A word-for-word copy of the records below is needed, without the images.

(Dataset excerpts)
---------------

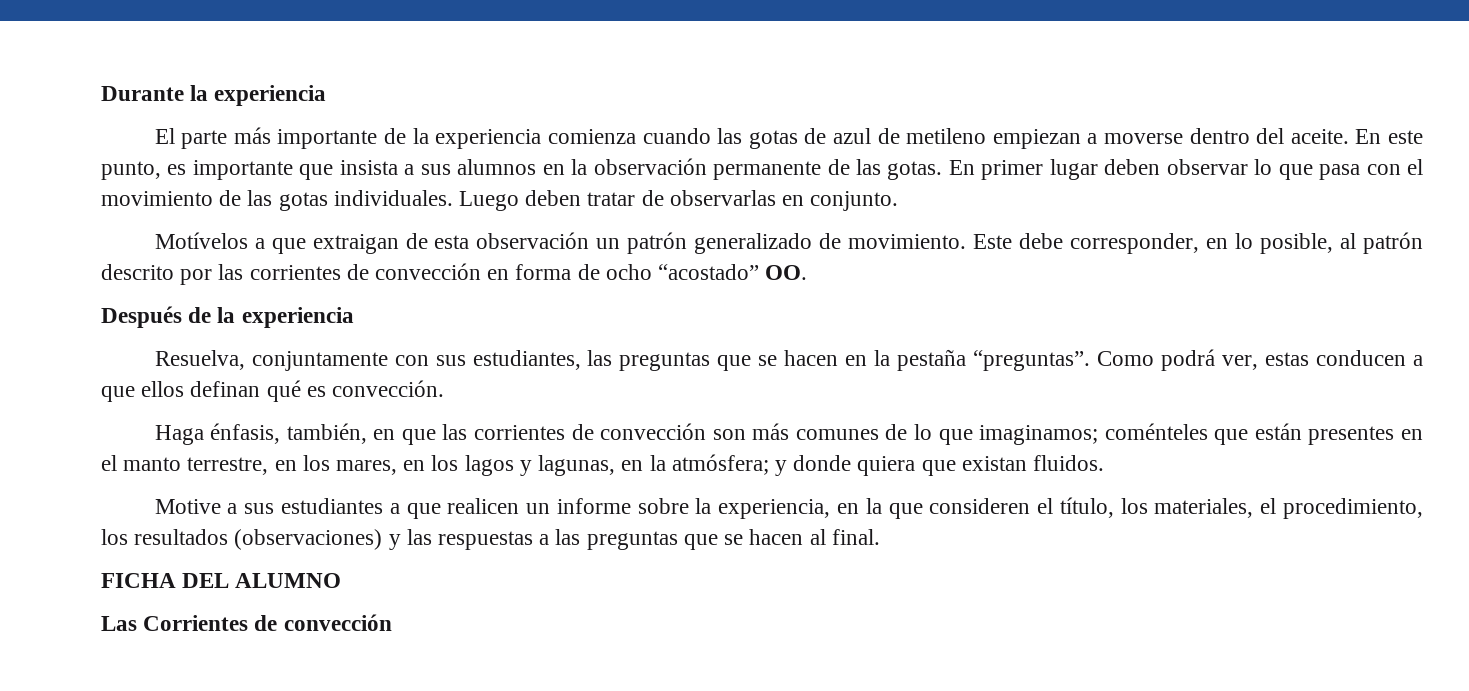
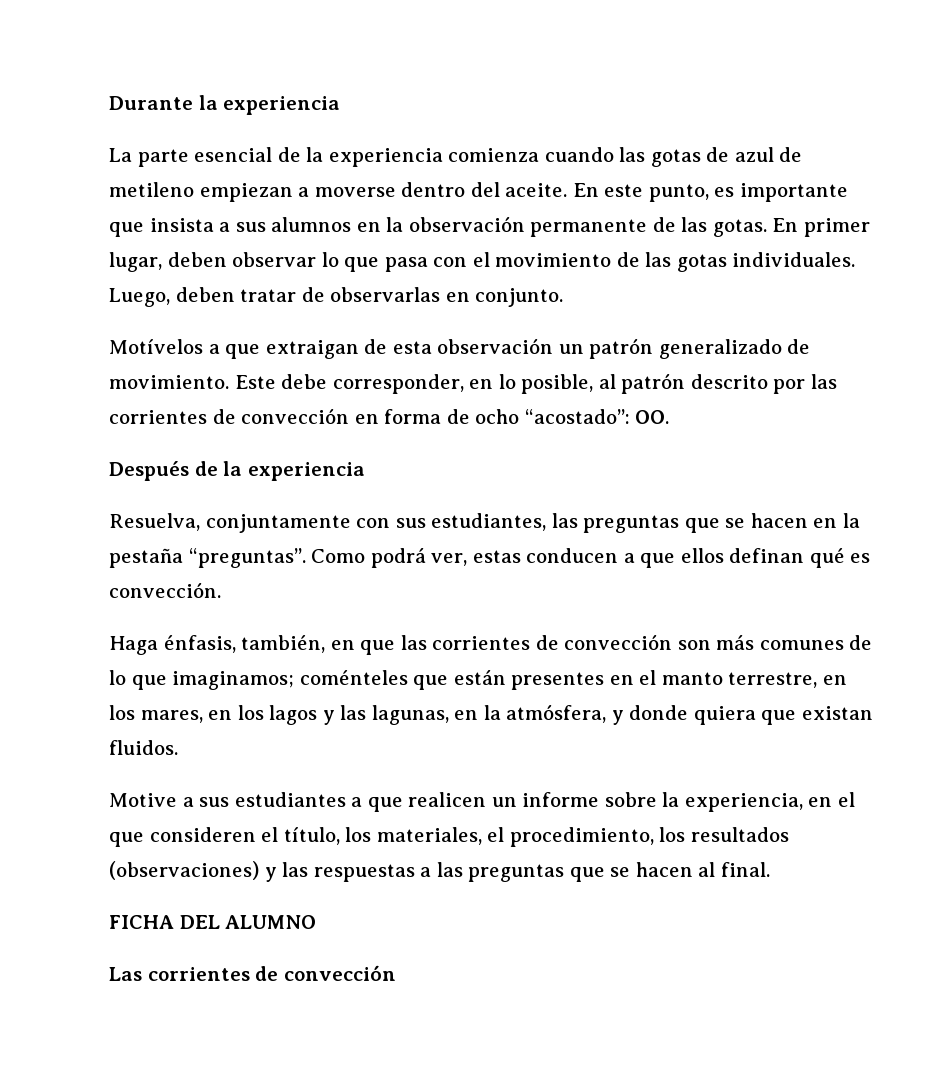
- El parte más importante de la experiencia comienza cuando las gotas de azul de metileno empiezan a moverse dentro del aceite.
+ La parte esencial de la experiencia comienza cuando las gotas de azul de metileno empiezan a moverse dentro del aceite.
- En primer lugar deben observar lo que pasa con el movimiento de las gotas individuales.
+ En primer lugar, deben observar lo que pasa con el movimiento de las gotas individuales.
- Luego deben tratar de observarlas en conjunto.
+ Luego, deben tratar de observarlas en conjunto.
- Este debe corresponder, en lo posible, al patrón descrito por las corrientes de convección en forma de ocho “acostado” OO.
+ Este debe corresponder, en lo posible, al patrón descrito por las corrientes de convección en forma de ocho “acostado”: OO.
- Haga énfasis, también, en que las corrientes de convección son más comunes de lo que imaginamos; coménteles que están presentes en el manto terrestre, en los mares, en los lagos y lagunas, en la atmósfera; y donde quiera que existan fluidos.
+ Haga énfasis, también, en que las corrientes de convección son más comunes de lo que imaginamos; coménteles que están presentes en el manto terrestre, en los mares, en los lagos y las lagunas, en la atmósfera, y donde quiera que existan fluidos.
- Motive a sus estudiantes a que realicen un informe sobre la experiencia, en la que consideren el título, los materiales, el procedimiento, los resultados (observaciones) y las respuestas a las preguntas que se hacen al final.
+ Motive a sus estudiantes a que realicen un informe sobre la experiencia, en el que consideren el título, los materiales, el procedimiento, los resultados (observaciones) y las respuestas a las preguntas que se hacen al final.
- Las Corrientes de convección
+ Las corrientes de convección

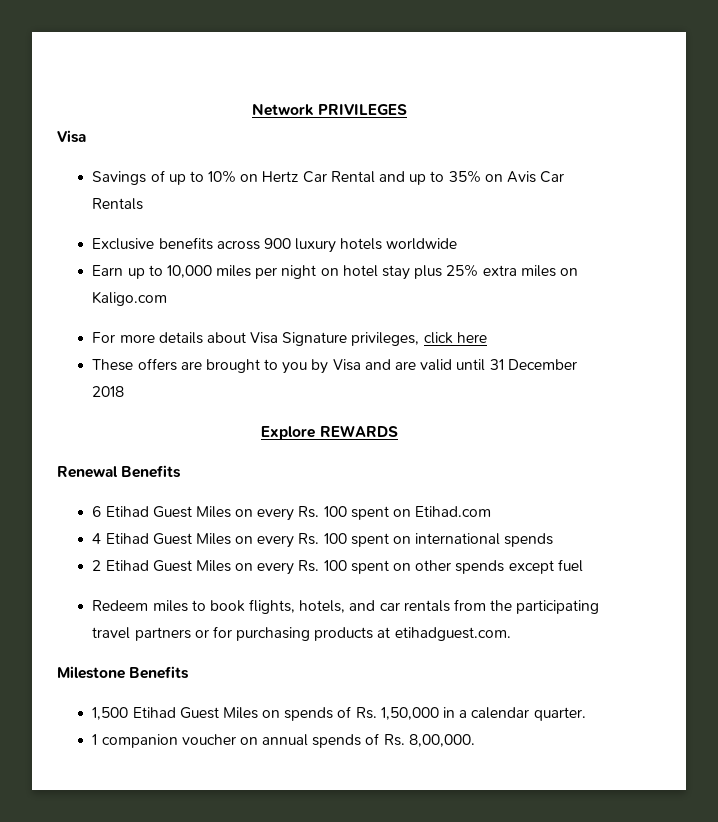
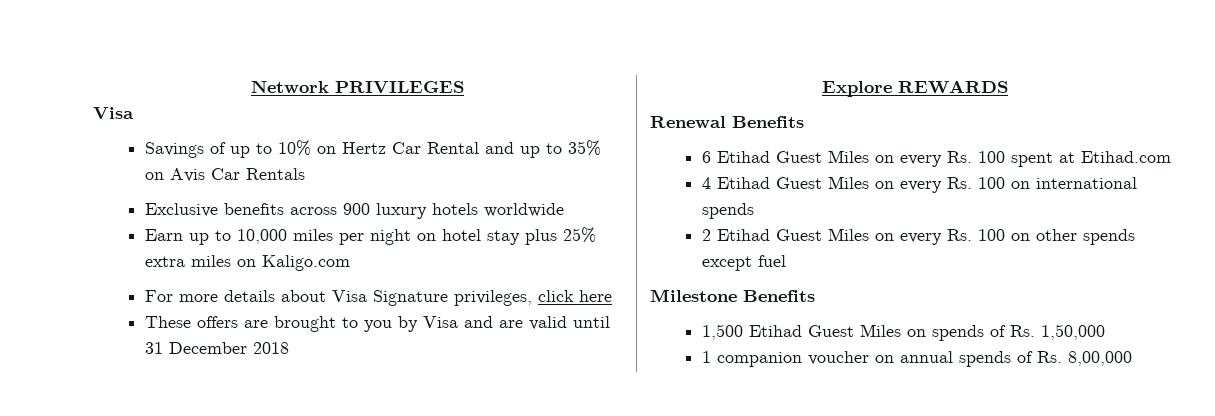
- 6 Etihad Guest Miles on every Rs. 100 spent on Etihad.com
+ 6 Etihad Guest Miles on every Rs. 100 spent at Etihad.com
- 4 Etihad Guest Miles on every Rs. 100 spent on international spends
+ 4 Etihad Guest Miles on every Rs. 100 on international spends
- 2 Etihad Guest Miles on every Rs. 100 spent on other spends except fuel
+ 2 Etihad Guest Miles on every Rs. 100 on other spends except fuel
- Redeem miles to book flights, hotels, and car rentals from the participating travel partners or for purchasing products at etihadguest.com.
- 1,500 Etihad Guest Miles on spends of Rs. 1,50,000 in a calendar quarter.
+ 1,500 Etihad Guest Miles on spends of Rs. 1,50,000
- 1 companion voucher on annual spends of Rs. 8,00,000.
+ 1 companion voucher on annual spends of Rs. 8,00,000

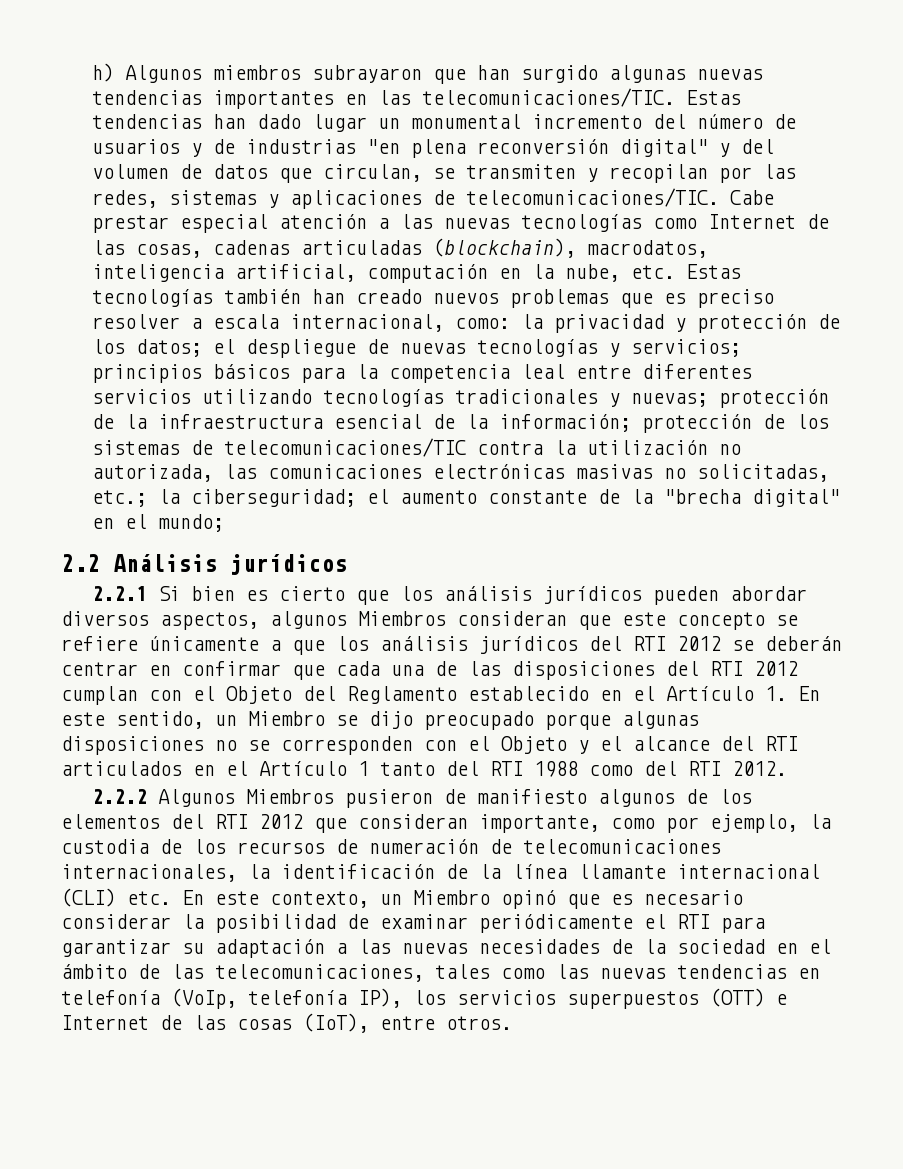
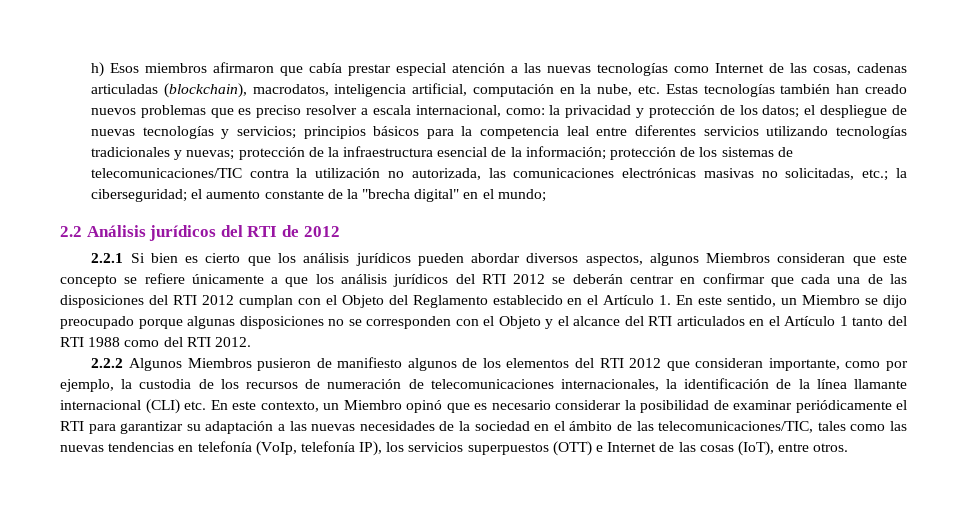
- h) Algunos miembros subrayaron que han surgido algunas nuevas tendencias importantes en las telecomunicaciones/TIC. Estas tendencias han dado lugar un monumental incremento del número de usuarios y de industrias "en plena reconversión digital" y del volumen de datos que circulan, se transmiten y recopilan por las redes, sistemas y aplicaciones de telecomunicaciones/TIC. Cabe prestar especial atención a las nuevas tecnologías como Internet de las cosas, cadenas articuladas (blockchain), macrodatos, inteligencia artificial, computación en la nube, etc. Estas tecnologías también han creado nuevos problemas que es preciso resolver a escala internacional, como:
+ h) Esos miembros afirmaron que cabía prestar especial atención a las nuevas tecnologías como Internet de las cosas, cadenas articuladas (blockchain), macrodatos, inteligencia artificial, computación en la nube, etc. Estas tecnologías también han creado nuevos problemas que es preciso resolver a escala internacional, como:
- 2.2 Análisis jurídicos
+ 2.2 Análisis jurídicos del RTI de 2012
- 2.2.2 Algunos Miembros pusieron de manifiesto algunos de los elementos del RTI 2012 que consideran importante, como por ejemplo, la custodia de los recursos de numeración de telecomunicaciones internacionales, la identificación de la línea llamante internacional (CLI) etc. En este contexto, un Miembro opinó que es necesario considerar la posibilidad de examinar periódicamente el RTI para garantizar su adaptación a las nuevas necesidades de la sociedad en el ámbito de las telecomunicaciones, tales como las nuevas tendencias en telefonía (VoIp, telefonía IP), los servicios superpuestos (OTT) e Internet de las cosas (IoT), entre otros.
+ 2.2.2 Algunos Miembros pusieron de manifiesto algunos de los elementos del RTI 2012 que consideran importante, como por ejemplo, la custodia de los recursos de numeración de telecomunicaciones internacionales, la identificación de la línea llamante internacional (CLI) etc. En este contexto, un Miembro opinó que es necesario considerar la posibilidad de examinar periódicamente el RTI para garantizar su adaptación a las nuevas necesidades de la sociedad en el ámbito de las telecomunicaciones/TIC, tales como las nuevas tendencias en telefonía (VoIp, telefonía IP), los servicios superpuestos (OTT) e Internet de las cosas (IoT), entre otros.

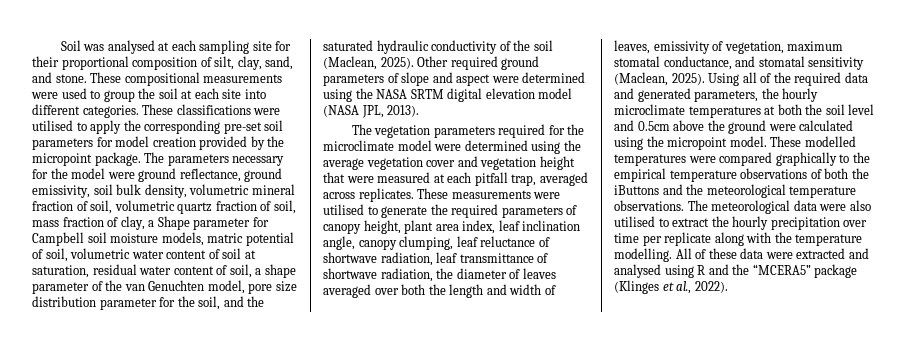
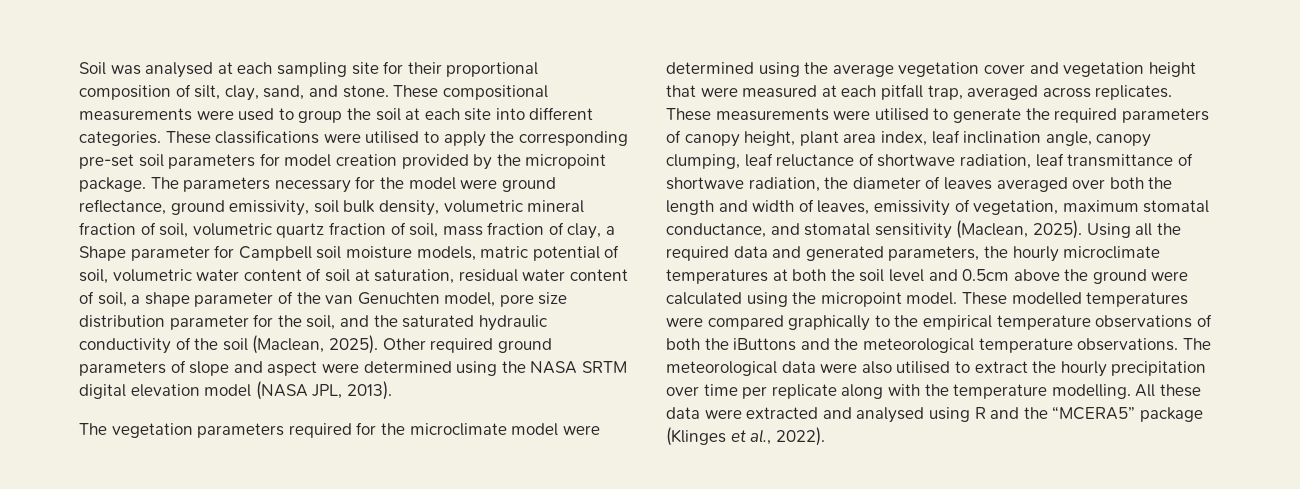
- Using all of the required data and generated parameters, the hourly microclimate temperatures at both the soil level and 0.5cm above the ground were calculated using the micropoint model.
+ Using all the required data and generated parameters, the hourly microclimate temperatures at both the soil level and 0.5cm above the ground were calculated using the micropoint model.
- All of these data were extracted and analysed using R and the “MCERA5” package (Klinges et al., 2022).
+ All these data were extracted and analysed using R and the “MCERA5” package (Klinges et al., 2022).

---------------

→ Result of this exercise:
- El parte más importante de la experiencia comienza cuando las gotas de azul de metileno empiezan a moverse dentro del aceite.
+ La parte esencial de la experiencia comienza cuando las gotas de azul de metileno empiezan a moverse dentro del aceite.
- En primer lugar deben observar lo que pasa con el movimiento de las gotas individuales.
+ En primer lugar, deben observar lo que pasa con el movimiento de las gotas individuales.
- Luego deben tratar de observarlas en conjunto.
+ Luego, deben tratar de observarlas en conjunto.
- Este debe corresponder, en lo posible, al patrón descrito por las corrientes de convección en forma de ocho “acostado” OO.
+ Este debe corresponder, en lo posible, al patrón descrito por las corrientes de convección en forma de ocho “acostado”: OO.
- Haga énfasis, también, en que las corrientes de convección son más comunes de lo que imaginamos; coménteles que están presentes en el manto terrestre, en los mares, en los lagos y lagunas, en la atmósfera; y donde quiera que existan fluidos.
+ Haga énfasis, también, en que las corrientes de convección son más comunes de lo que imaginamos; coménteles que están presentes en el manto terrestre, en los mares, en los lagos y las lagunas, en la atmósfera, y donde quiera que existan fluidos.
- Motive a sus estudiantes a que realicen un informe sobre la experiencia, en la que consideren el título, los materiales, el procedimiento, los resultados (observaciones) y las respuestas a las preguntas que se hacen al final.
+ Motive a sus estudiantes a que realicen un informe sobre la experiencia, en el que consideren el título, los materiales, el procedimiento, los resultados (observaciones) y las respuestas a las preguntas que se hacen al final.
- Las Corrientes de convección
+ Las corrientes de convección

- 6 Etihad Guest Miles on every Rs. 100 spent on Etihad.com
+ 6 Etihad Guest Miles on every Rs. 100 spent at Etihad.com
- 4 Etihad Guest Miles on every Rs. 100 spent on international spends
+ 4 Etihad Guest Miles on every Rs. 100 on international spends
- 2 Etihad Guest Miles on every Rs. 100 spent on other spends except fuel
+ 2 Etihad Guest Miles on every Rs. 100 on other spends except fuel
- Redeem miles to book flights, hotels, and car rentals from the participating travel partners or for purchasing products at etihadguest.com.
- 1,500 Etihad Guest Miles on spends of Rs. 1,50,000 in a calendar quarter.
+ 1,500 Etihad Guest Miles on spends of Rs. 1,50,000
- 1 companion voucher on annual spends of Rs. 8,00,000.
+ 1 companion voucher on annual spends of Rs. 8,00,000

- h) Algunos miembros subrayaron que han surgido algunas nuevas tendencias importantes en las telecomunicaciones/TIC. Estas tendencias han dado lugar un monumental incremento del número de usuarios y de industrias "en plena reconversión digital" y del volumen de datos que circulan, se transmiten y recopilan por las redes, sistemas y aplicaciones de telecomunicaciones/TIC. Cabe prestar especial atención a las nuevas tecnologías como Internet de las cosas, cadenas articuladas (blockchain), macrodatos, inteligencia artificial, computación en la nube, etc. Estas tecnologías también han creado nuevos problemas que es preciso resolver a escala internacional, como:
+ h) Esos miembros afirmaron que cabía prestar especial atención a las nuevas tecnologías como Internet de las cosas, cadenas articuladas (blockchain), macrodatos, inteligencia artificial, computación en la nube, etc. Estas tecnologías también han creado nuevos problemas que es preciso resolver a escala internacional, como:
- 2.2 Análisis jurídicos
+ 2.2 Análisis jurídicos del RTI de 2012
- 2.2.2 Algunos Miembros pusieron de manifiesto algunos de los elementos del RTI 2012 que consideran importante, como por ejemplo, la custodia de los recursos de numeración de telecomunicaciones internacionales, la identificación de la línea llamante internacional (CLI) etc. En este contexto, un Miembro opinó que es necesario considerar la posibilidad de examinar periódicamente el RTI para garantizar su adaptación a las nuevas necesidades de la sociedad en el ámbito de las telecomunicaciones, tales como las nuevas tendencias en telefonía (VoIp, telefonía IP), los servicios superpuestos (OTT) e Internet de las cosas (IoT), entre otros.
+ 2.2.2 Algunos Miembros pusieron de manifiesto algunos de los elementos del RTI 2012 que consideran importante, como por ejemplo, la custodia de los recursos de numeración de telecomunicaciones internacionales, la identificación de la línea llamante internacional (CLI) etc. En este contexto, un Miembro opinó que es necesario considerar la posibilidad de examinar periódicamente el RTI para garantizar su adaptación a las nuevas necesidades de la sociedad en el ámbito de las telecomunicaciones/TIC, tales como las nuevas tendencias en telefonía (VoIp, telefonía IP), los servicios superpuestos (OTT) e Internet de las cosas (IoT), entre otros.

- Using all of the required data and generated parameters, the hourly microclimate temperatures at both the soil level and 0.5cm above the ground were calculated using the micropoint model.
+ Using all the required data and generated parameters, the hourly microclimate temperatures at both the soil level and 0.5cm above the ground were calculated using the micropoint model.
- All of these data were extracted and analysed using R and the “MCERA5” package (Klinges et al., 2022).
+ All these data were extracted and analysed using R and the “MCERA5” package (Klinges et al., 2022).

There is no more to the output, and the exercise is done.